Waveform changes of the first-order multifocal electroretinogram in patients with glaucoma.

Author information

1
Department of Ophthalmology, Niigata University School of Medicine, Japan. hasesig2@med.niigata-u.ac.jp

Abstract

PURPOSE:

To investigate the relationship between the components of the first-order multifocal electroretinogram (M-ERG) and glaucomatous visual field loss.

METHODS:

Twenty-six eyes of 14 patients with primary open-angle glaucoma (POAG) were evaluated with the M-ERG techniques. Twenty-six eyes of 26 normal subjects also were tested as control subjects. To record the M-ERG, a stimulus matrix of 103 scaled hexagonal elements was displayed on a monitor driven at a 75-Hz frame rate according to a binary m-sequence. The M-ERG responses were averaged in each quadrant of the stimulus field and the peak-to-trough amplitudes and peak implicit times of the first trough (N1), the first peak (P1), and the second trough (N2) of the M-ERG were compared with the mean sensitivity values (dB) of the corresponding quadrant of the Humphrey static perimetric field.

RESULTS:

The changes in the peak latencies of P1 and N2 in the POAG group were small but significant compared with those in the normal group (P < 0.01). However, no significant differences in the amplitudes of (P1-N1) and (P1-N2) between the two groups were found.

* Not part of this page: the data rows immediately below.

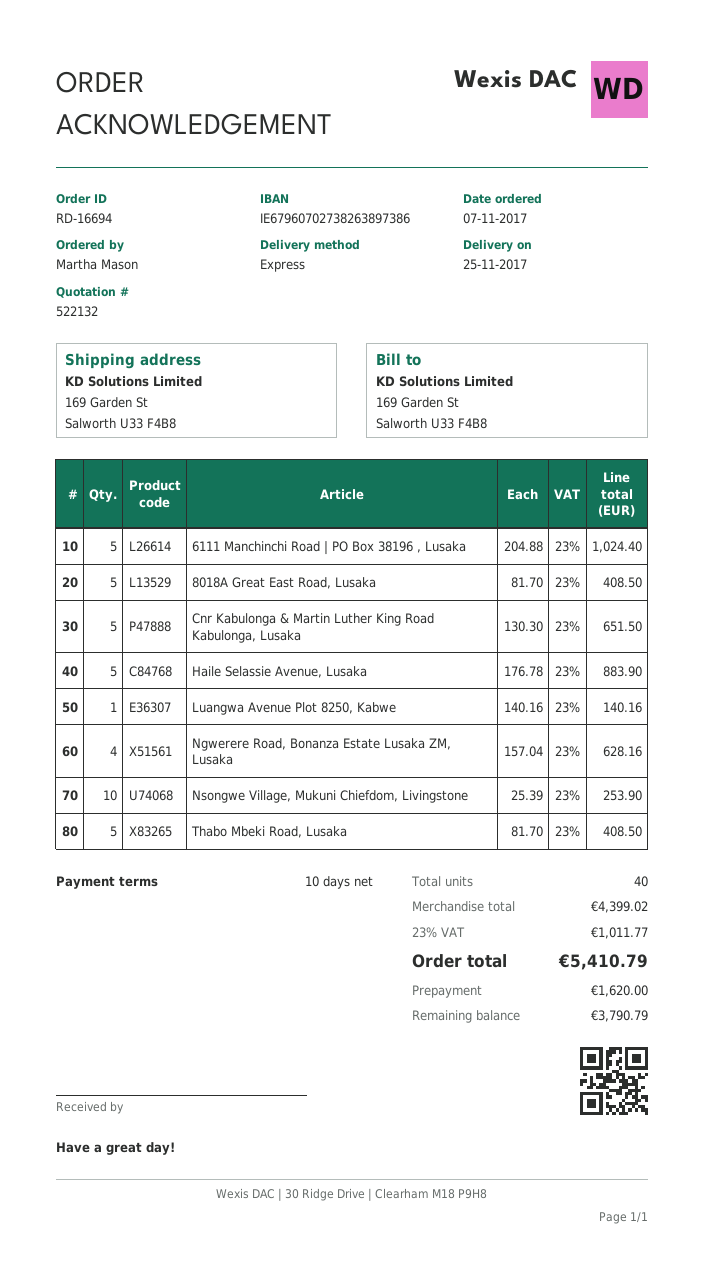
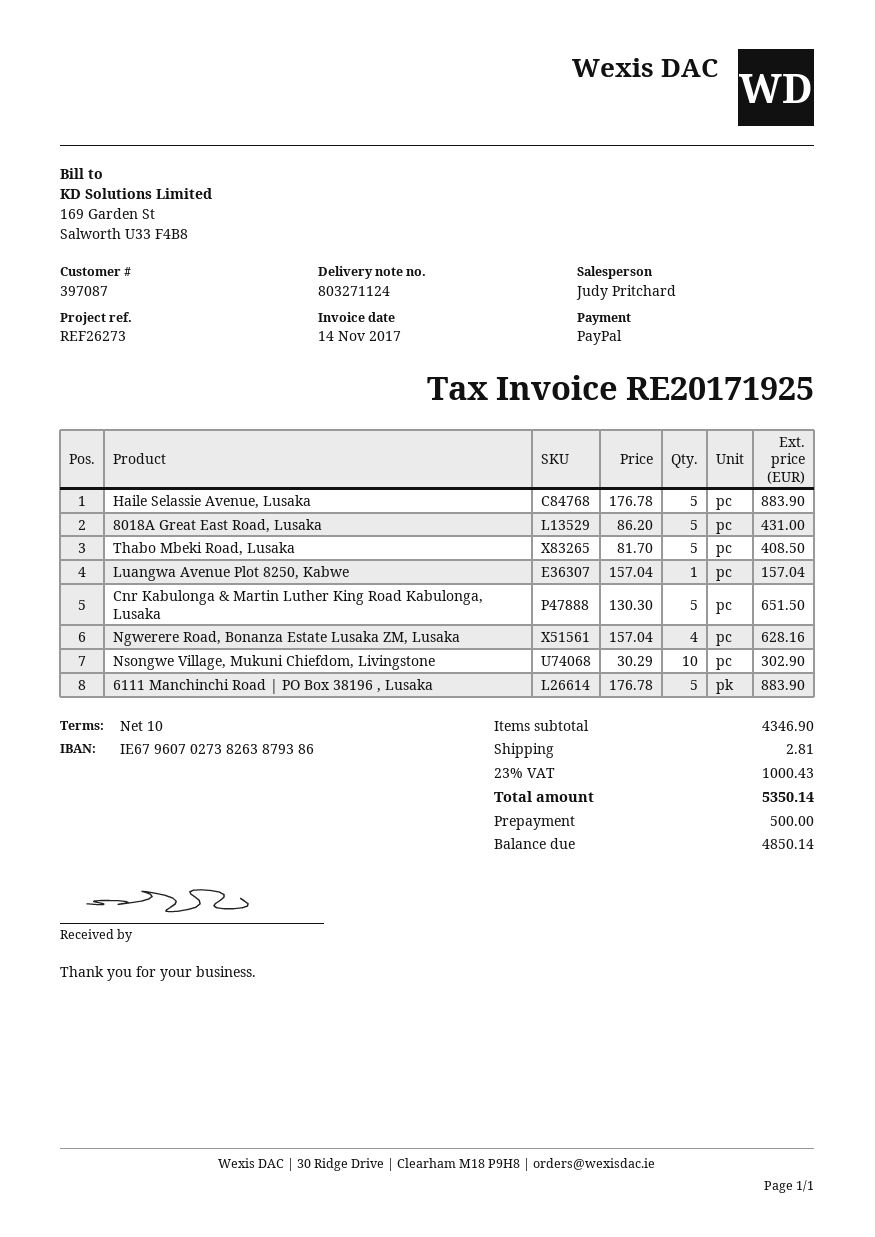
bank account: IE67960702738263897386 -> IE67960702738263879386
6111 Manchinchi Road | PO Box 38196 , Lusaka: 5 x 204.88 = 1024.40 -> 5 x 176.78 = 883.90
8018A Great East Road, Lusaka: 5 x 81.70 = 408.50 -> 5 x 86.20 = 431.00
Luangwa Avenue Plot 8250, Kabwe: 1 x 140.16 = 140.16 -> 1 x 157.04 = 157.04
Nsongwe Village, Mukuni Chiefdom, Livingstone: 10 x 25.39 = 253.90 -> 10 x 30.29 = 302.90
subtotal: 4399.02 -> 4346.90
shipping: none -> 2.81
tax: 23% = 1011.77 -> 23% = 1000.43
total: 5410.79 -> 5350.14
deposit: 1620.00 -> 500.00
balance: 3790.79 -> 4850.14

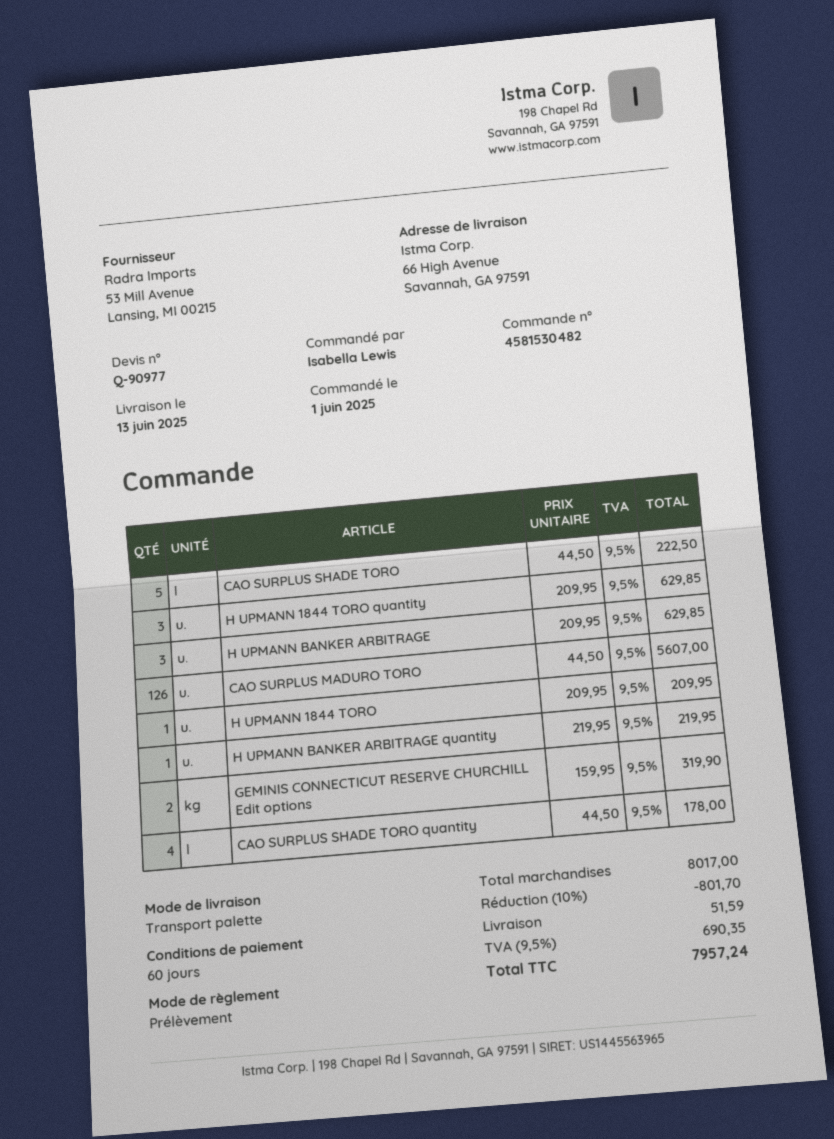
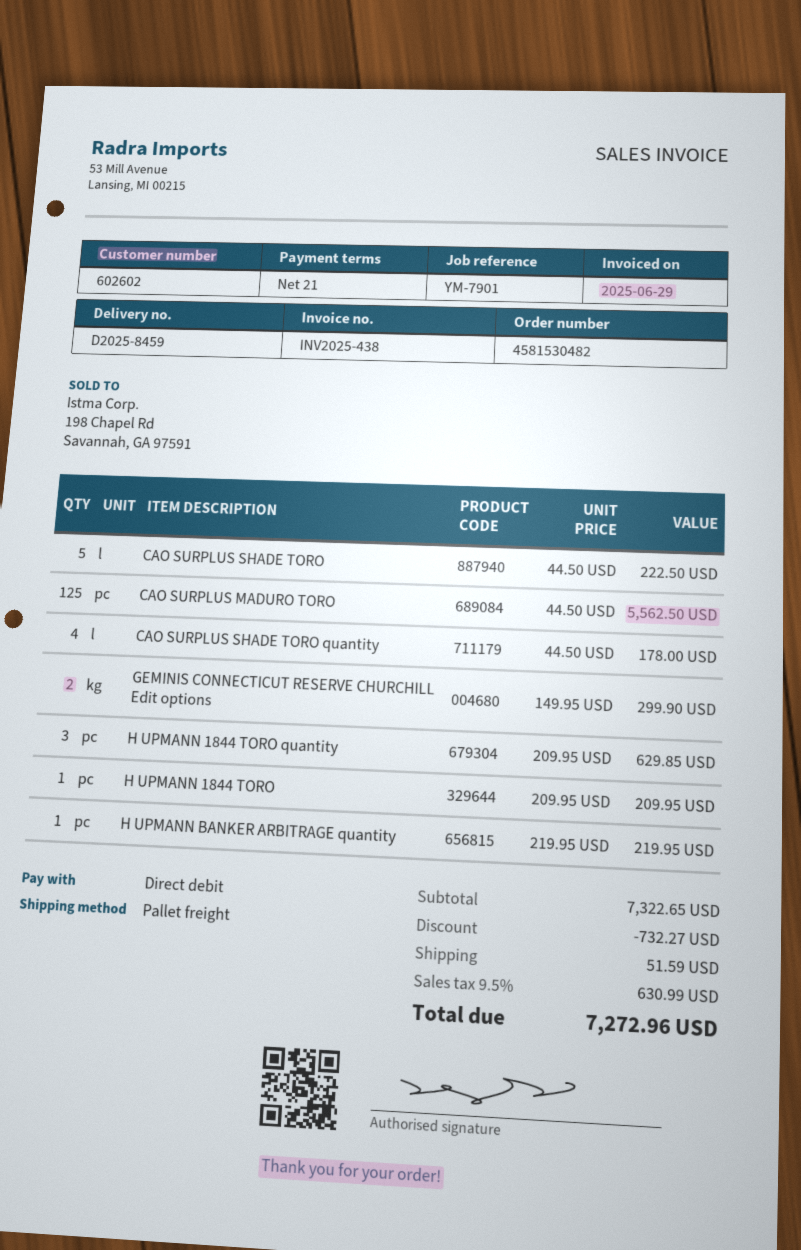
payment terms: 60 days -> 21 days
H UPMANN BANKER ARBITRAGE: 3 x 209.95 = 629.85 -> none
CAO SURPLUS MADURO TORO: 126 x 44.50 = 5607.00 -> 125 x 44.50 = 5562.50
GEMINIS CONNECTICUT RESERVE CHURCHILL Edit options: 2 x 159.95 = 319.90 -> 2 x 149.95 = 299.90
subtotal: 8017.00 -> 7322.65
discount: 801.70 -> 732.27
tax: 9.5% = 690.35 -> 9.5% = 630.99
total: 7957.24 -> 7272.96

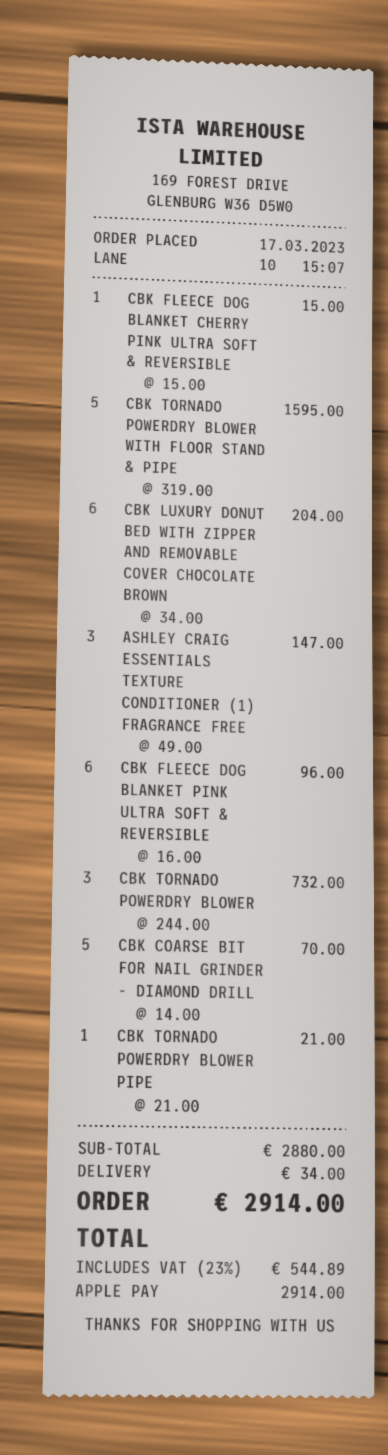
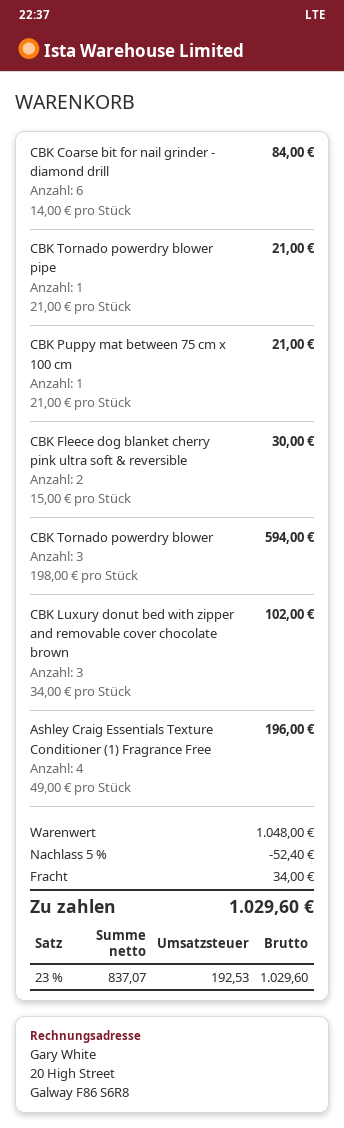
CBK FLEECE DOG BLANKET CHERRY PINK ULTRA SOFT & REVERSIBLE: 1 x 15.00 = 15.00 -> 2 x 15.00 = 30.00
CBK TORNADO POWERDRY BLOWER WITH FLOOR STAND & PIPE: 5 x 319.00 = 1595.00 -> none
CBK LUXURY DONUT BED WITH ZIPPER AND REMOVABLE COVER CHOCOLATE BROWN: 6 x 34.00 = 204.00 -> 3 x 34.00 = 102.00
ASHLEY CRAIG ESSENTIALS TEXTURE CONDITIONER (1) FRAGRANCE FREE: 3 x 49.00 = 147.00 -> 4 x 49.00 = 196.00
CBK FLEECE DOG BLANKET PINK ULTRA SOFT & REVERSIBLE: 6 x 16.00 = 96.00 -> none
CBK TORNADO POWERDRY BLOWER: 3 x 244.00 = 732.00 -> 3 x 198.00 = 594.00
CBK COARSE BIT FOR NAIL GRINDER - DIAMOND DRILL: 5 x 14.00 = 70.00 -> 6 x 14.00 = 84.00
CBK Puppy mat between 75 cm x 100 cm: none -> 1 x 21.00 = 21.00
subtotal: 2880.00 -> 1048.00
discount: none -> 5% = 52.40
tax: 23% = 544.89 -> 23% = 192.53
total: 2914.00 -> 1029.60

Significant negative correlations between the peak implicit times of N1, P1, and N2 and the mean sensitivity values (dB) of static perimetry were observed. The correlation coefficients were -0.20 (P < 0.05) for the N1, -0.41 (P < 0.001) for the P1, and -0.59 (P < 0.001) for the N2. No significant correlations were observed between the amplitudes (P1-N1 and P1-N2) and the mean sensitivity values.

CONCLUSIONS:

The present study findings suggest that the peak implicit times, but not the amplitudes, of the M-ERG increase as the glaucomatous visual field deteriorates. The amplitudes of the M-ERG did not decrease as the glaucomatous optic nerve dysfunction progressed.

PMID:
10798681
[Indexed for MEDLINE]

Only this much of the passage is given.